Un'introduzione ai principali episodi della storia dell’architettura dall’antichità al tardo medioevo, con particolare riguardo al tema della configurazione degli spazi urbani e delle tecniche costruttive. 

OBIETTIVI E CONTENUTI

OBIETTIVI FORMATIVI

Il corso si propone di presentare un quadro generale dei principali argomenti della storia dell’architettura europea dall’antichità al tardo Medioevo, con particolare riguardo al tema della configurazione degli spazi urbani e dei relativi contesti (sociali, politici, culturali…).
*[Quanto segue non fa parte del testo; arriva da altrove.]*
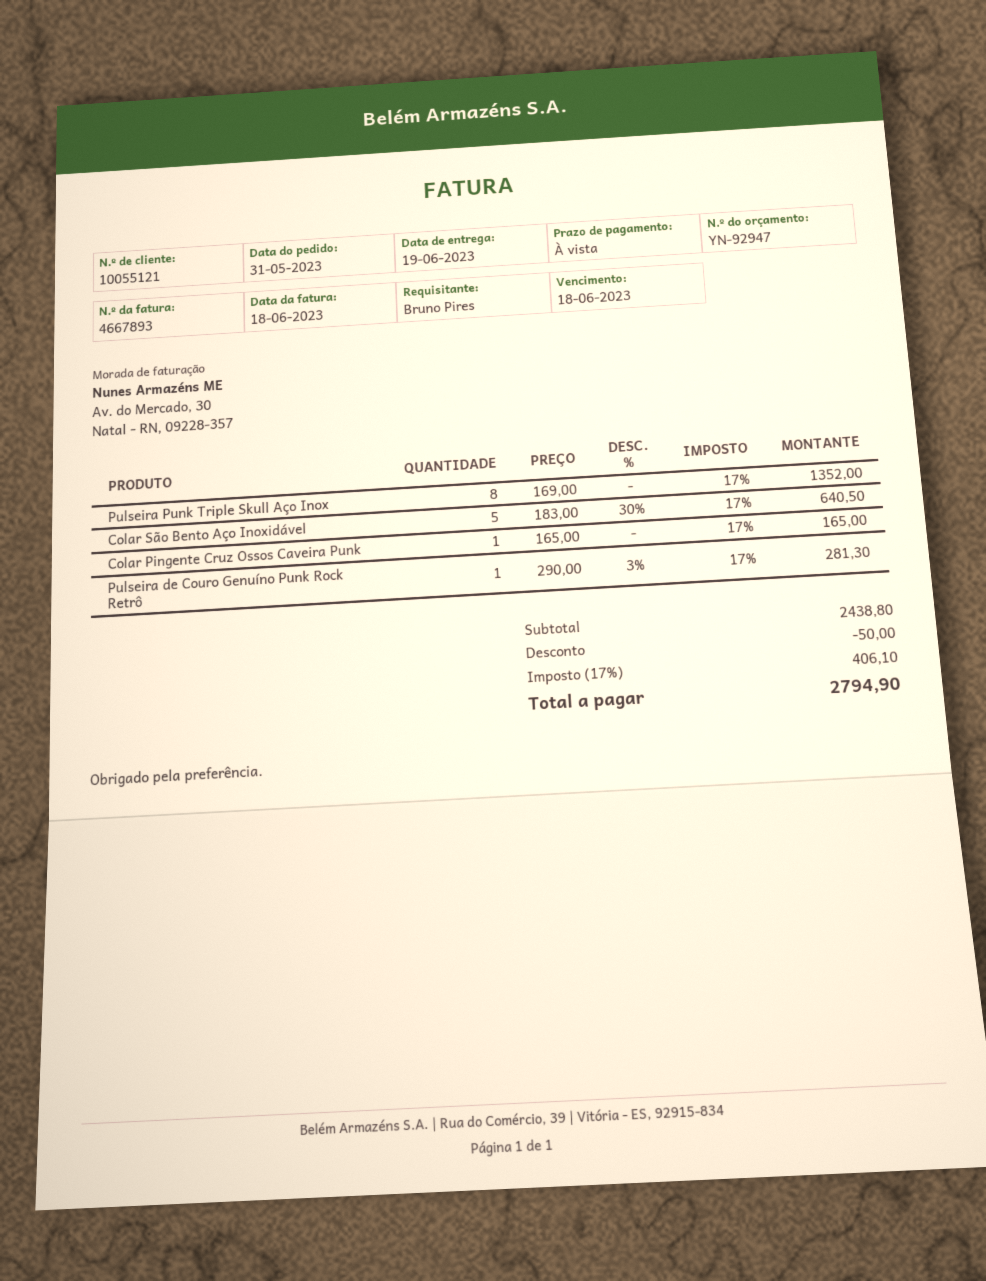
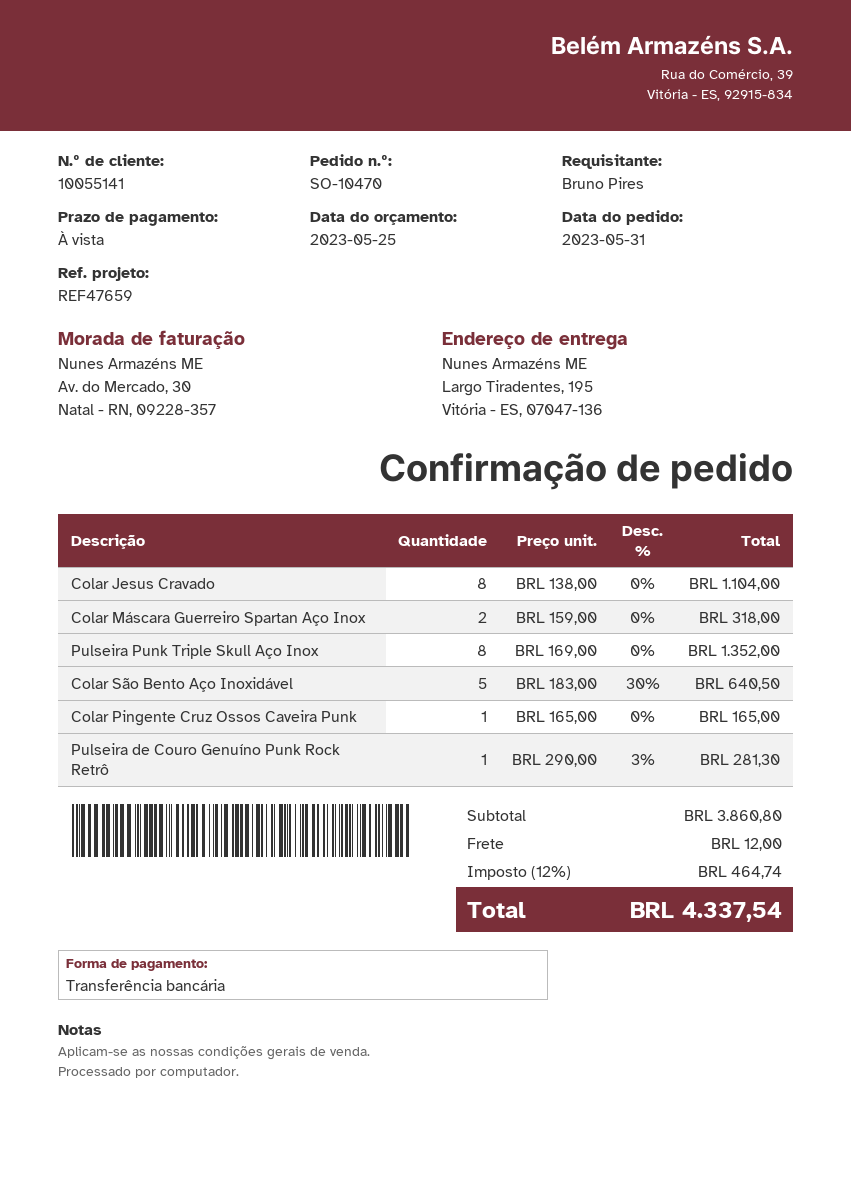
customer number: 10055121 -> 10055141
Colar Jesus Cravado: none -> 8 x 138.00 = 1104.00
Colar Máscara Guerreiro Spartan Aço Inox: none -> 2 x 159.00 = 318.00
subtotal: 2438.80 -> 3860.80
discount: 50.00 -> none
shipping: none -> 12.00
tax: 17% = 406.10 -> 12% = 464.74
total: 2794.90 -> 4337.54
Le lezioni si articoleranno intorno alla discussione di una serie di casi specifici, letti e analizzati a partire da quesiti d’ordine generale, nell’intento di individuare alcune linee di continuità e i principali momenti di rottura nel lungo arco di tempo considerato. Speciale attenzione sarà dedicata a questioni di metodo, mirando a presentare la ‘storia dell’architettura’ come ambito di studi dotato di strumenti specifici nel quadro più generale delle discipline storiche e storico-artistiche.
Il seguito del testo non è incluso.